Connection to INBO database

Here we provide the approach using the package DBI, which is also used by RStudio.[1]. This package enables the link between R and the (remote) database. After installation of the needed packages (install.packages(c("DBI", "glue", "tidyverse"))), the packages can be loaded:

library(DBI)
library(glue)
library(tidyverse)

To create a database connection, different approaches are available as explained in the next section:

  1. Use the dedicated connect_inbo_dbase function in the inbodb package
  2. Setup the required parameters yourself
  3. Reuse existing registered connections on your computer

Inbodb function

To support the connection to INBO databases, a dedicated function is available in the inbodb package, called connect_inbo_dbase. The function provides support to connect to INBO databases and uses the Connections pane in the Rstudio interface:

odbc-connecties

To use the connect_inbo_dbase function, make sure to install the inbodb package, following the installation instructions. After a successfull installation, load the library and create a database connection:

library(inbodb)
my_connection <- connect_inbo_dbase("D0021_00_userFlora")

Once the connection is successfully established, the database can be queried.

Remark for Linux users: When working in Linux, this setup (using Trusted connection) requires an active kerberos session. More information about the setup and functionality is to be found in the tutorial on kerberos installation.

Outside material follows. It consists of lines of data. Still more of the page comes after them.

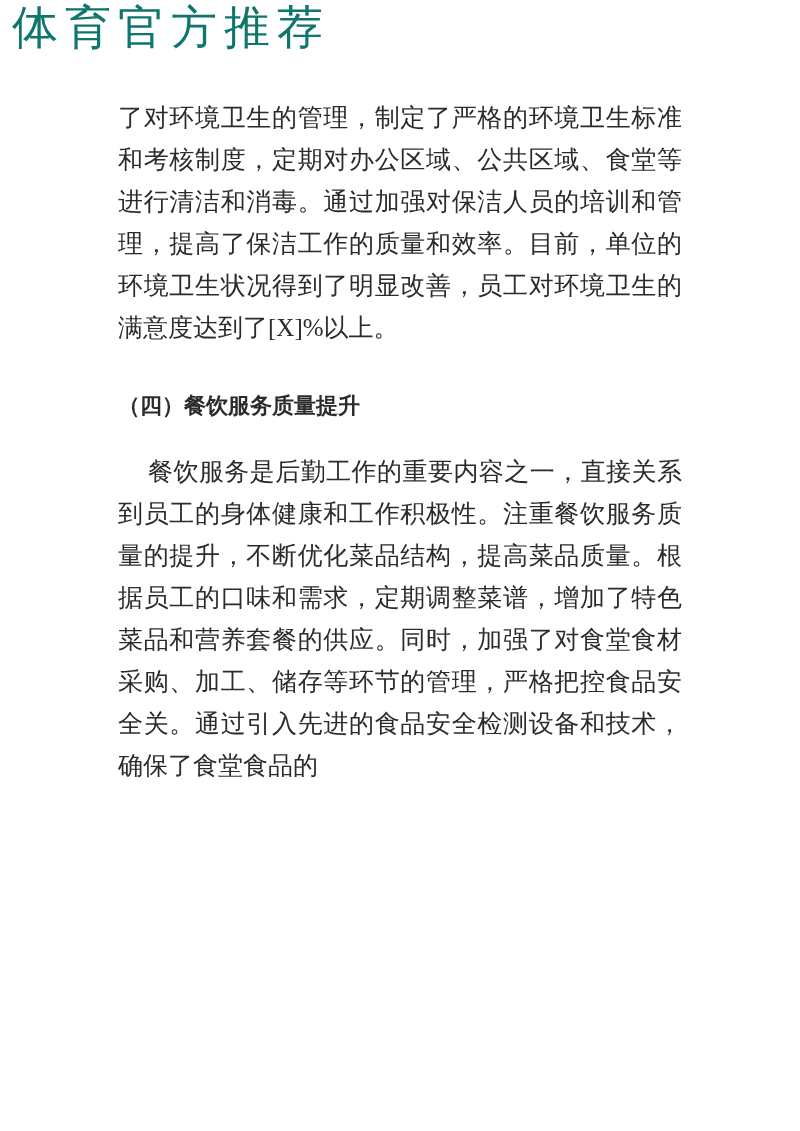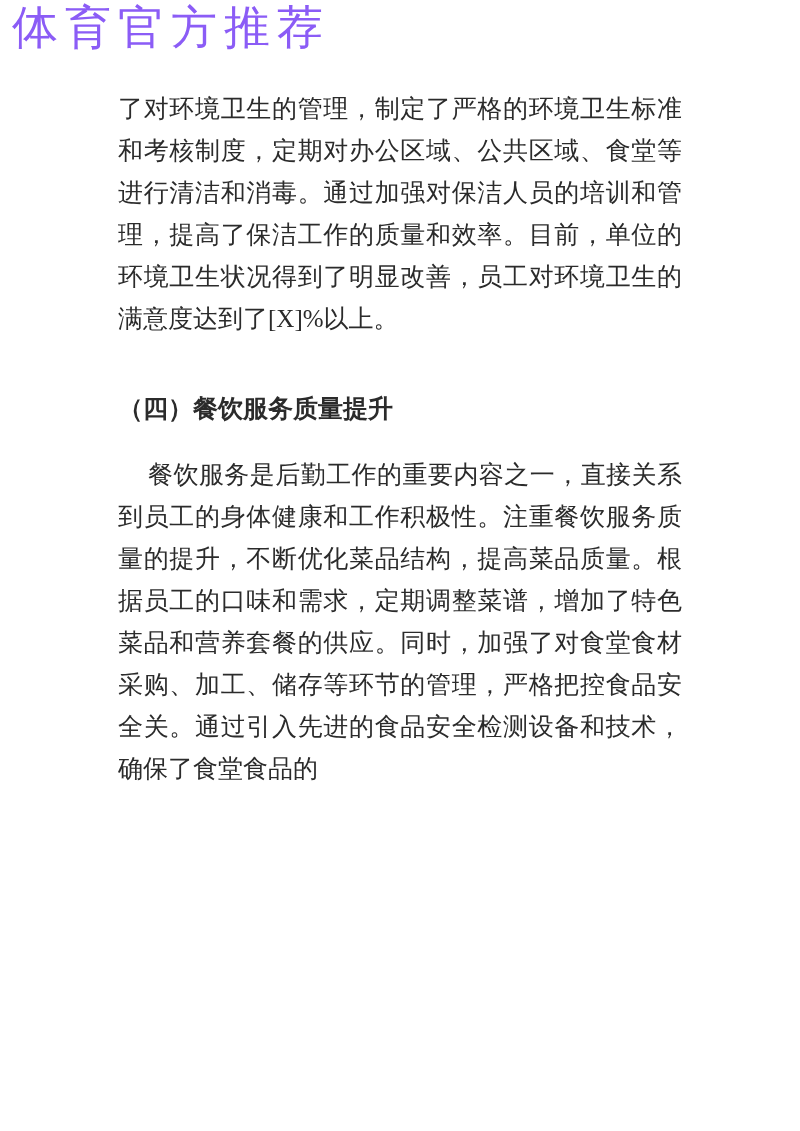--- a/index.html
+++ b/index.html
@@ -31,41 +31,41 @@
     top: 88px;
     left: 118px;
     width: 564px;
     color: #2b2b2b;
     font-size: 25px;
     line-height: 42px;
     text-align: justify;
     font-family: "Liberation Serif", serif;
   }
   .para {
-    margin: 0 0 22px 0;
+    margin: 9px 0 22px 0;
     text-indent: 1.2em;
   }
   .para.no-indent {
     text-indent: 0;
   }
   .section-heading {
-    margin: 48px 0 24px 0;
+    margin: 36px 0 24px 0;
     font-weight: 700;
-    font-size: 25px;
+    font-size: 22px;
     line-height: 42px;
     text-indent: 0;
     text-align: left;
   }
 </style>
 </head>
 <body>
 
 <div class="page">
 
-  <div class="site-header" style="color: #8b5cf6;">体育官方推荐</div>
+  <div class="site-header" style="color: #0f766e;">体育官方推荐</div>
 
   <div class="doc-body">
 
     <p class="para no-indent">了对环境卫生的管理，制定了严格的环境卫生标准和考核制度，定期对办公区域、公共区域、食堂等进行清洁和消毒。通过加强对保洁人员的培训和管理，提高了保洁工作的质量和效率。目前，单位的环境卫生状况得到了明显改善，员工对环境卫生的满意度达到了[X]%以上。</p>
 
 
     <h3 class="section-heading">（四）餐饮服务质量提升</h3>
 
     <p class="para">餐饮服务是后勤工作的重要内容之一，直接关系到员工的身体健康和工作积极性。注重餐饮服务质量的提升，不断优化菜品结构，提高菜品质量。根据员工的口味和需求，定期调整菜谱，增加了特色菜品和营养套餐的供应。同时，加强了对食堂食材采购、加工、储存等环节的管理，严格把控食品安全关。通过引入先进的食品安全检测设备和技术，确保了食堂食品的</p>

Setting up the connection yourself

In case you want to setup the connection yourself (e.g. errors using inbodb), you can do so by providing the necessary parameters:

my_connection <- DBI::dbConnect(odbc::odbc(),
      driver = "ODBC Driver 17 for SQL Server",
      server = "<server hostname or IP>",
      port = 1433,
      database = "D0021_00_userFlora", # or your database of interest
      trusted_connection = "Yes")

The most important parameters are server and database, the others should normally be kept as such (except for maybe driver). For server, keep in mind that there is more than one server: database names starting with M, S or W use another server than those starting with D. The database name is the name of the database (if you can’t remember the name, connect with a database you do know, e.g. D0021_00_userFlora and you’ll see an overview of the existing databases on that server after connecting.) The driver version depends on your computer and can be looked up using odbc::odbcListDrivers().

Use existing MSAccess connection name

When you query data from a SQL database that is already accessible using MSAccess, such a database is also accessible from R. For Windows users, the most important element is to know the so-called DSN (i.e. a registered Data Source Name). Actually, it is just the name of the database as it is known by your computer (and MS Access). The easiest way to check the DSN is to check the registered ODBC connections in the administrator tools menu.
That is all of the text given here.